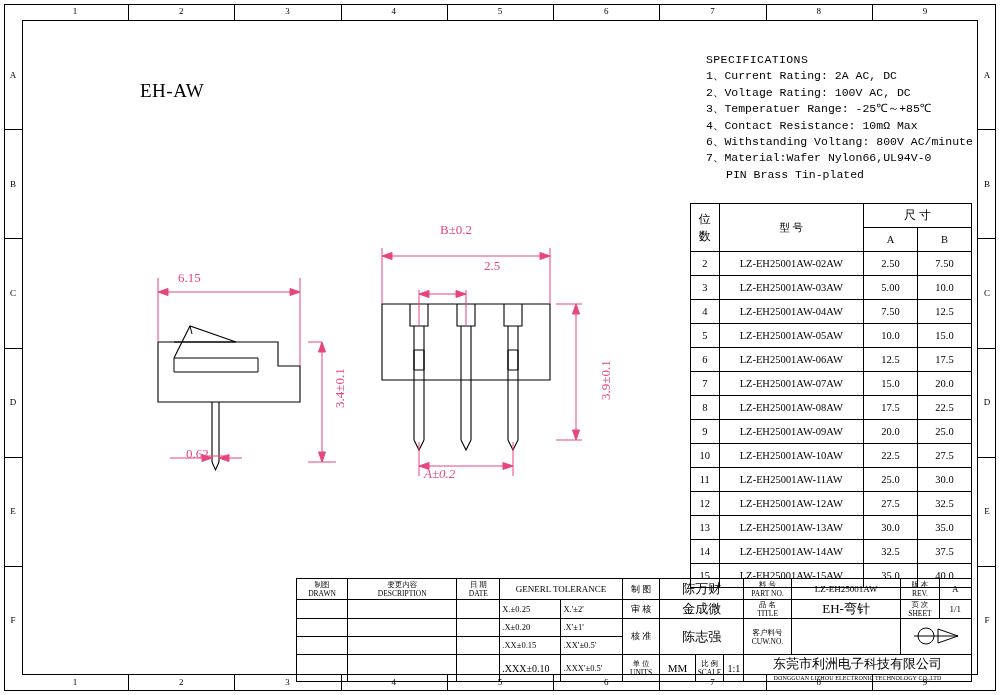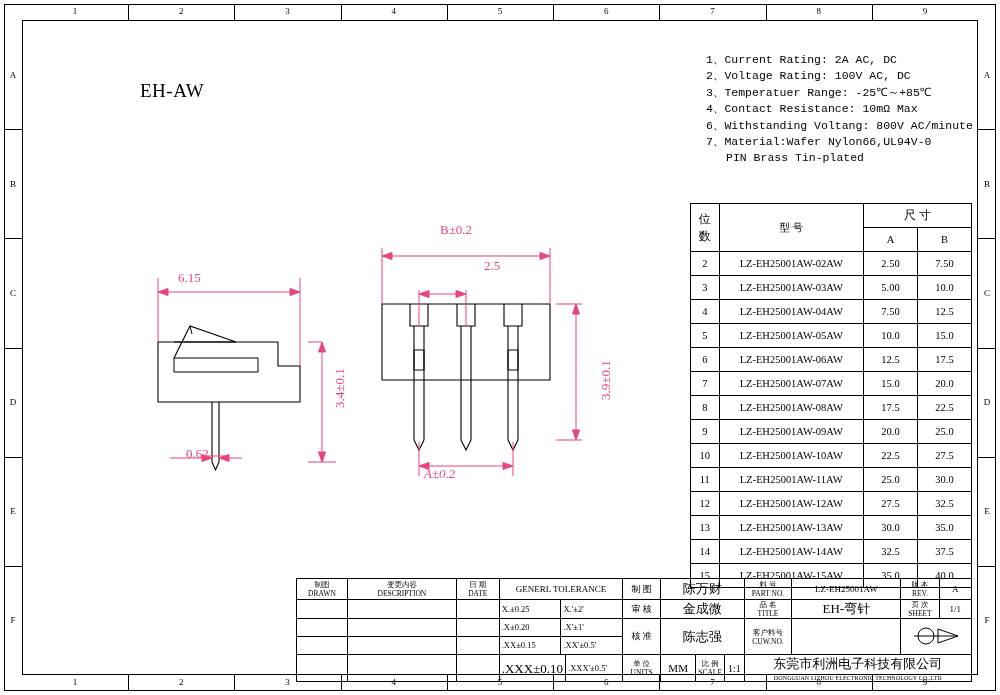--- a/index.html
+++ b/index.html
@@ -112,20 +112,21 @@
       <div class="tick" style="left:978px;top:456.6666666666667px;width:17px;height:1px;"></div>
       <div class="rulenum" style="left:7px;top:615.4166666666667px;width:12px;">F</div>
       <div class="rulenum" style="left:981px;top:615.4166666666667px;width:12px;">F</div>
       <div class="tick" style="left:5px;top:565.8333333333334px;width:17px;height:1px;"></div>
       <div class="tick" style="left:978px;top:565.8333333333334px;width:17px;height:1px;"></div>
     </div>
 
   <div class="part-title">EH-AW</div>
 
   <div class="specs">
+    <div class="hd ln">SPECIFICATIONS</div>
     <div class="ln">1、Current Rating: 2A AC, DC</div>
     <div class="ln">2、Voltage Rating: 100V AC, DC</div>
     <div class="ln">3、Temperatuer Range: -25℃～+85℃</div>
     <div class="ln">4、Contact Resistance: 10mΩ Max</div>
     <div class="ln">6、Withstanding Voltang: 800V AC/minute</div>
     <div class="ln">7、Material:Wafer Nylon66,UL94V-0</div>
     <div class="ln ind">PIN Brass Tin-plated</div>
   </div>
 
   <table class="spec-table">
@@ -426,21 +427,21 @@
         </td>
       </tr>
       <tr>
         <td style="height:22px"></td>
         <td></td>
         <td></td>
         <td class="two" style="padding:0">
           <table style="width:100%;height:100%;border:0">
             <tbody>
                   <tr>
-              <td style="border:0;border-right:1px solid #000;width:50%;font-size:13px">.XXX±0.10</td>
+              <td style="border:0;border-right:1px solid #000;width:50%;font-size:10px">.XXX±0.10</td>
               <td style="border:0;font-size:8.5px">.XXX'±0.5'</td>
             </tr>
           </tbody>
               </table>
         </td>
         <td class="two ctr">
           <b>单 位</b>
           <b>UNITS</b>
         </td>
         <td style="padding:0">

++++

**Work to be completed**.
Give only the number of lines in the preceding data that include the word "table".

**Exercise result**.
3